As you may have noticed (how could you not?!), the tech world is awash in jargon, lingo, languages, letters, numbers, texts, characters, codes, abbreviations, and initials — a veritable alphabet and acronym soup! In fact, the phrase “information technology” itself is rarely used any more, having been forcibly replaced by the now ubiquitous acronym “IT” which — by the way — is how and why the “IT” got into our old name “DREAMIT” (before we became Solution Matrix) in the first place.
I suppose abbreviation has a long history (not an abbreviated one), going back to the oldest, long-winded stories, accounts and speeches, as writers sought tricks to shorten their workday, and lighten their loads. Over time, language evolved, becoming more complex and wordy, so writers no doubt contended with overly long or literal (word-for-word) entity names, repetition of key phrases or multi-word references in documents, and other similar manners-of-speaking and elements of writing.
Legal Note: Abbreviation is the antithesis of lawyers, who have reveled in words (as many as possible) and billed by them (by the pound of paper/text I’m told), since the dawn of legal time. Why say something in brief, when you can say (or write) the long version for twice the price?! 🙂
As our laws and our technology evolved, we needed to discuss and communicate about more sophisticated things and ideas, our language also “evolved” (apparently). We devised more sophisticated names for complex things, created and used longer words, and strung more of them together in longer phrases and terms — more detailed, literal, descriptive ways of communicating. Over time, it seems that abbreviations and acronyms were a natural and inevitable result of such an evolutionary process – how else could we communicate effectively in our evolved state?
So we began to shorten long words and phrases down to initials and acronyms — their essence, in short form. They say “brevity is the soul of wit” so perhaps we all wish to be soulful and witty in our writing? Brevity is also the opposite of verbosity. Or maybe it’s a combination of human laziness, and the sheer fact that — with technology in particular – we have created too many, overly extended, literal, keyword-laden and long-winded names for people, places and things, so we must abbreviate, to keep our sanity?
Initials and acronyms refer to something (or the name of someone) larger, longer, and grander, which would take too much time and effort to speak or write completely, especially when repeated often throughout a document or speech. It seems that the goal of any acronym is to aurally or visually SHORTEN a word or phrase, so it is easier and quicker to speak and/or write. Visually, you “acronym” (verb?) to cut down the alphanumeric count, while aurally, you acronym to cut down the number of syllables. Sometimes, the acronym is as many (or more) syllables to speak, as the word or phrase it replaces. For example:
MGR = Manager (both Acronym and Word are three-syllables)
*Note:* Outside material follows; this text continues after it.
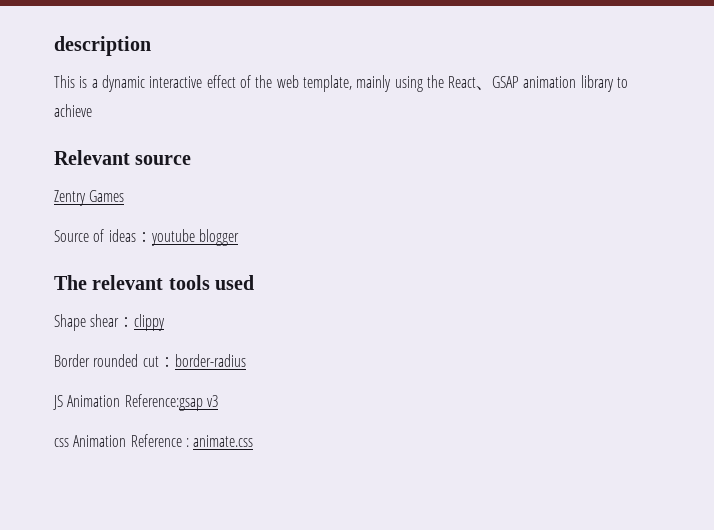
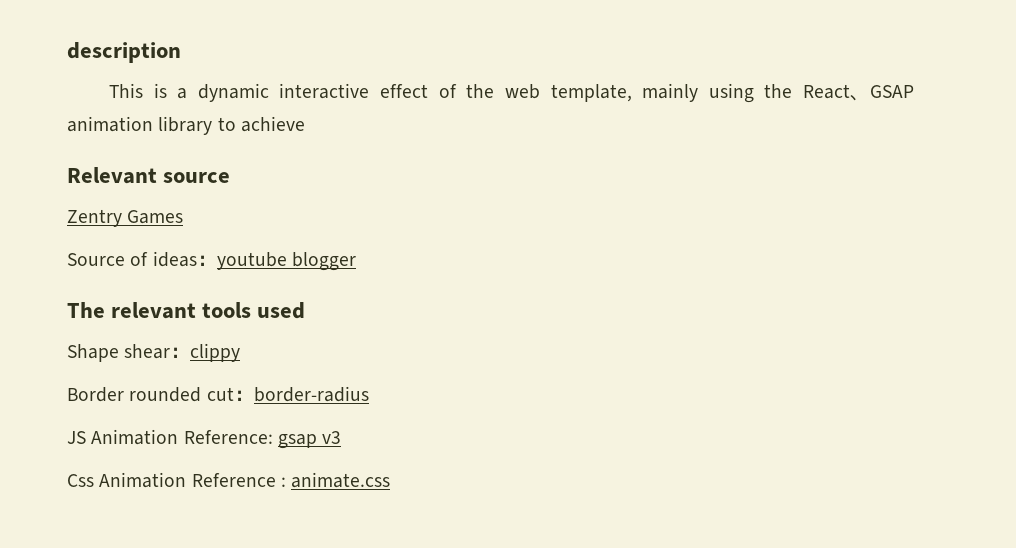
- JS Animation Reference:gsap v3
+ JS Animation Reference: gsap v3
- css Animation Reference : animate.css
+ Css Animation Reference : animate.css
In such cases, the acronym benefit is purely visual, and you’re better off speaking the word(s). Alternatively, when acronyms are formed of characters, with minimal syllable count, the primary benefit is aural, shortening speeches and allowing the tongue to catch its breath. Alphanumeric characters with long-winded spoken names, such as “W” are the anti-acronyms aurally, and only offer visual brevity.
Quite often, acronyms replace multi-syllabic utterances or writings, and become words themselves. Such “acronym-words” may transcend simple brevity, and take on new, greater meaning, standing for or referring to something greater and grander. So, acronyms are ultimately symbols, with greater meaning beyond the alpha and numeric characters of which they are formed, or the syllables they replace.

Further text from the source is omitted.